I have a large number of out of band hardware (IBM IMM, routers owned
by other groups, Dracs (which will be ansibled soon), and similar odd
things) which I need to keep track of for various other software like
nagios and maybe DNS configs. Since I keep all the other hosts in the
ansible inventory files I thought that I could use that, but I
realized that this causes problems when master playbooks and such are
run which cause items in the inventory to be 'hit'. I wondered if
there was some sort of ansible_connect=none flag but realized that is
probably not what the inventory file is meant for (even if it would
have been convenient to me).
The other is to create a variable which lists all of these hosts and
then just update that when needed versus 3-4 other places. However I
wanted to see if people had a method that I was missing after going
through the first 2 pages of google search. How do people keep track
of hardware that they may need for configurations that may not be
ansibled itself?
if I understood your question/situation, I’ve dealt with the same issue in the past and my conclusion is that ansible’s inventory (or in general the inventory of any automation system) isn’t the right solution.
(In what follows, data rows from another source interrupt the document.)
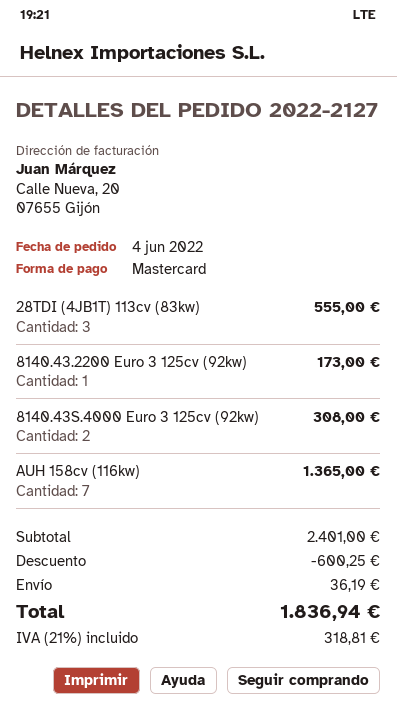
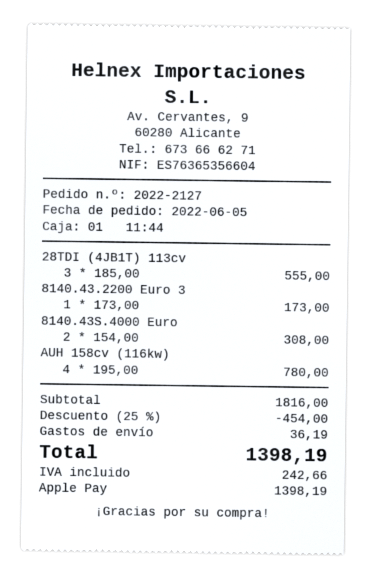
order date: 2022-06-04 -> 2022-06-05
payment method: Mastercard -> Apple Pay
AUH 158cv (116kw): 7 for 1365.00 -> 4 for 780.00
subtotal: 2401.00 -> 1816.00
discount: 600.25 -> 454.00
tax: 318.81 -> 242.66
total: 1836.94 -> 1398.19

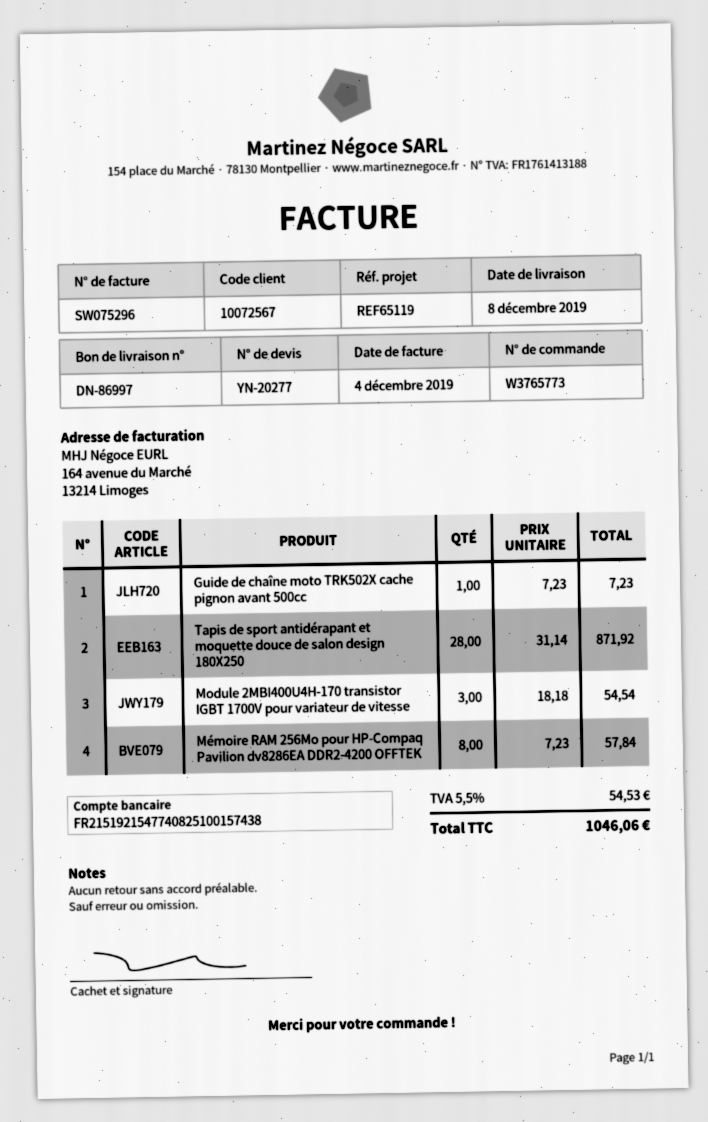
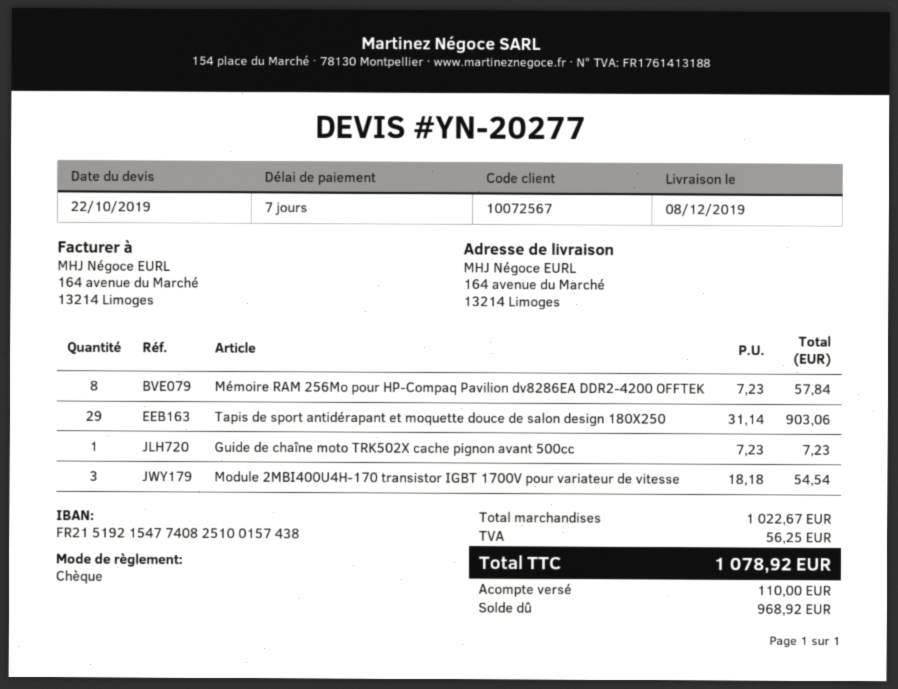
Tapis de sport antidérapant et moquette douce de salon design 180X250: 28 x 31.14 = 871.92 -> 29 x 31.14 = 903.06
tax: 54.53 -> 56.25
total: 1046.06 -> 1078.92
What you’re looking for is a CMDB or in other words an inventory/asset system where you can just record what you have and some basic properties for each asset. From there you can generate your ansible’s inventory and it also becomes the place from where ansible can get host’s data to generate configuration files like dns, nagios’s etc (which is what we do).
I’m actually in the process of setting that up for the new place where I’m at. One choice you could look at is ralph, also written in python and with apis to integrate into ansible:
other people may have better recommendations, for me the priority was to find something better than a csv file, but not as complex as some of the stuff people use in enterprise scenarios.
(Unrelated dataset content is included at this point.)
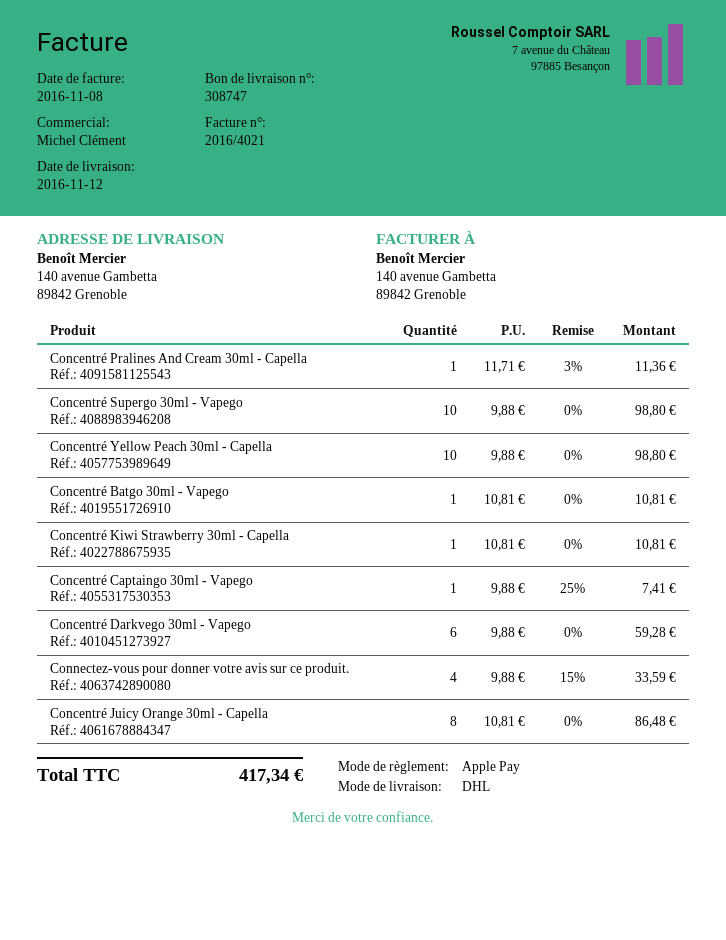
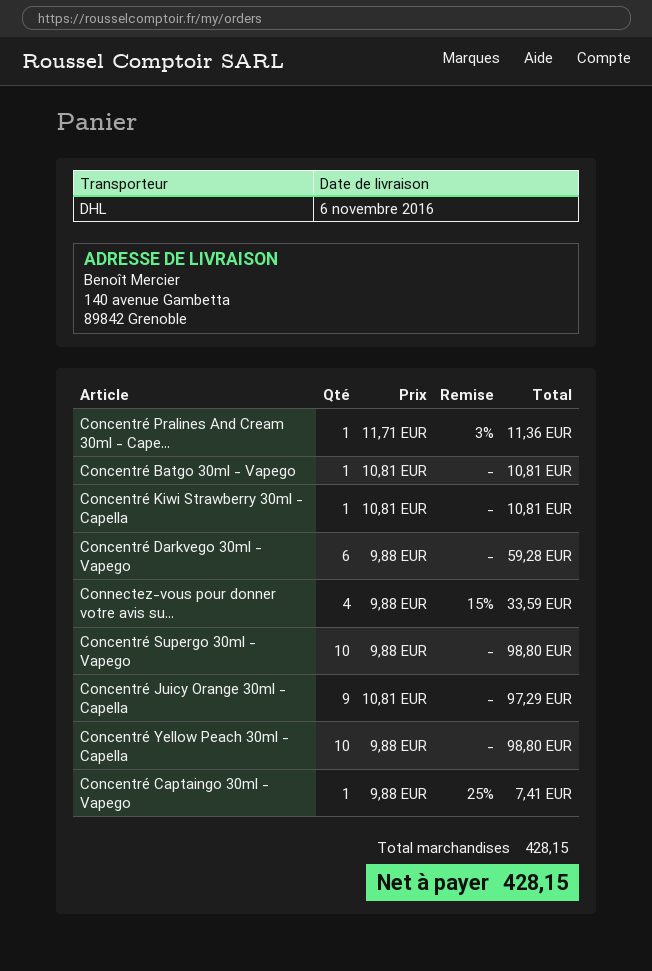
delivery date: 2016-11-12 -> 2016-11-06
Concentré Juicy Orange 30ml - Capella: 8 x 10.81 = 86.48 -> 9 x 10.81 = 97.29
total: 417.34 -> 428.15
if I understood your question/situation, I've dealt with the same issue in
the past and my conclusion is that ansible's inventory (or in general the
inventory of any automation system) isn't the right solution.
What you're looking for is a CMDB or in other words an inventory/asset
system where you can just record what you have and some basic properties for
yes that is exactly what I was looking for. I just didn't want to use
the dreaded CMDB word :). [Because next I will mention ITIL or DRY and
people will start suffering PTSD.]
each asset. From there you can generate your ansible's inventory and it also
becomes the place from where ansible can get host's data to generate
configuration files like dns, nagios's etc (which is what we do).
I'm actually in the process of setting that up for the new place where I'm
at. One choice you could look at is ralph, also written in python and with
apis to integrate into ansible:
Maybe a simple(r) alternative is using multiple inventories… Like using a seperate inventory for these various weird devices that wouldn’t normally be used in normal ansible-runs.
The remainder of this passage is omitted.